THE WORLD IS DIFFICULT TO CHANGE
It is twenty-one minutes passed the start of a new day and I feel no different than I did twenty-two minutes ago. I expected to embrace a sort of breeze that signalled it was midnight and that it was time to sleep or that it was time to embark the adventures of this new day. I felt no different.
I feel no different than I did today than I did yesterday. I knew I wasn't going to do anything worthwhile in the next twenty-three hours. Heck- I wasn't going to do a single thing, but sleep in the next four hours. I keep believing that I'm going to change the world and make it better, but it's all clear now. I simply can't do that. Nobody can.
For the past year, I thought I could go about and impact thousands of people, but most people aren't interested in my opinions on Socrates' belief in afterlife and Murakami's work of short stories. All I keep hearing are requests for love entries and it's all quite exasperating to write. For the past day, I thought about why it was so hard to impact a mass of people. I have come to a conclusion, you don't.
We are all just little tides trying to break a current or flow with it. There is nobody to blame about how we ended up living in a fiendish ocean of violent waves. I believe that we are al little tides. If we try to impact other waves with our vast array of words and empathy, we just might make a new current. And that is how we go about in changing the world.

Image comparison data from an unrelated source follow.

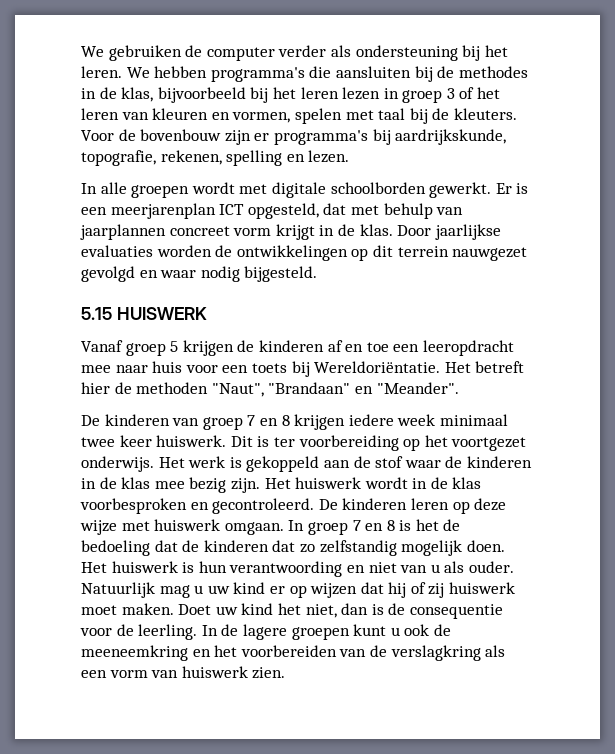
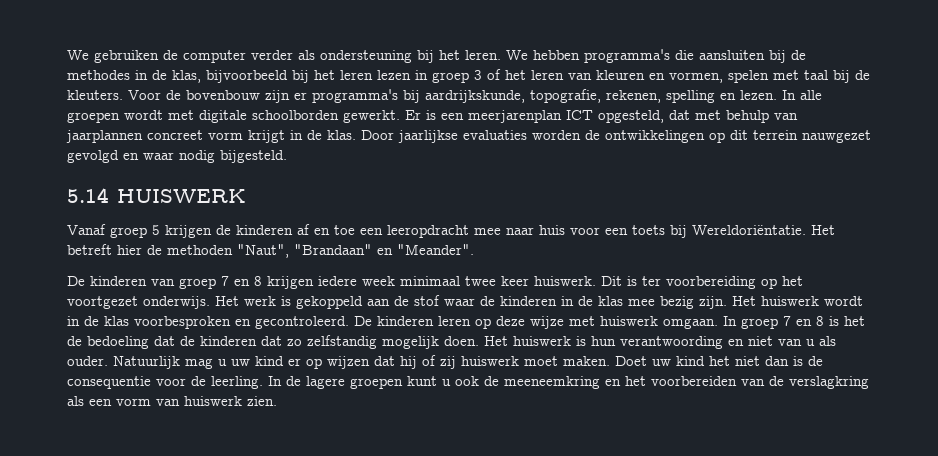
- Voor de bovenbouw zijn er programma's bij aardrijkskunde, topografie, rekenen, spelling en lezen.
- In alle groepen wordt met digitale schoolborden gewerkt.
+ Voor de bovenbouw zijn er programma's bij aardrijkskunde, topografie, rekenen, spelling en lezen. In alle groepen wordt met digitale schoolborden gewerkt.
- 5.15 HUISWERK
+ 5.14 HUISWERK
- Doet uw kind het niet, dan is de consequentie voor de leerling.
+ Doet uw kind het niet dan is de consequentie voor de leerling.

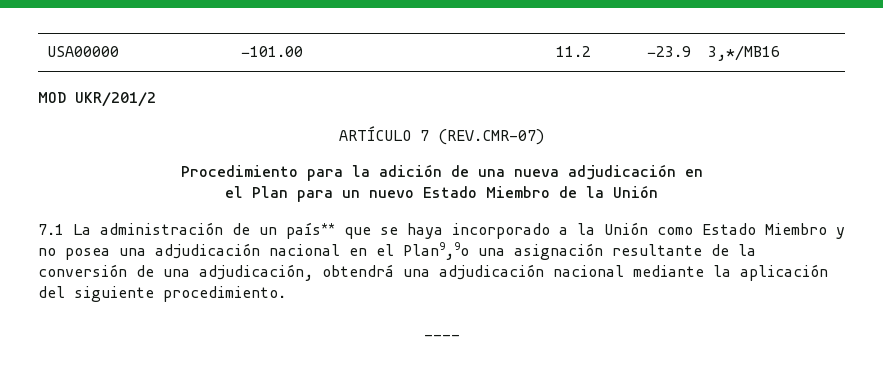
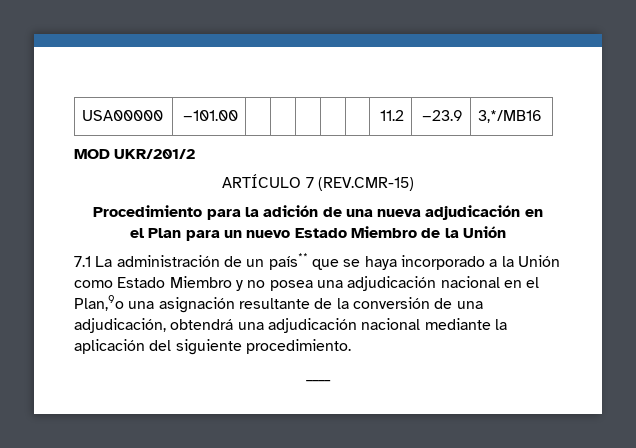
- ARTÍCULO 7 (REV.CMR-07)
+ ARTÍCULO 7 (REV.CMR-15)
- 7.1 La administración de un país** que se haya incorporado a la Unión como Estado Miembro y no posea una adjudicación nacional en el Plan9,9o una asignación resultante de la conversión de una adjudicación, obtendrá una adjudicación nacional mediante la aplicación del siguiente procedimiento.
+ 7.1 La administración de un país** que se haya incorporado a la Unión como Estado Miembro y no posea una adjudicación nacional en el Plan,9o una asignación resultante de la conversión de una adjudicación, obtendrá una adjudicación nacional mediante la aplicación del siguiente procedimiento.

I am done with my silly pursuit on being heard. No matter what I do I will keep fighting the current and flow to the shore that I want to arrive in. In the end, nothing else will matter. Nobody will care if you are agnostic or a hater of Aristotle (I know I wasn't fond of him). Heck- nobody will even remember. All I'm saying is that: this is a group effort. One person cannot impact a hundred people all at once and that persistence is key.
This is kind of depressing me, but maybe it's just my inner Holden taking over me again.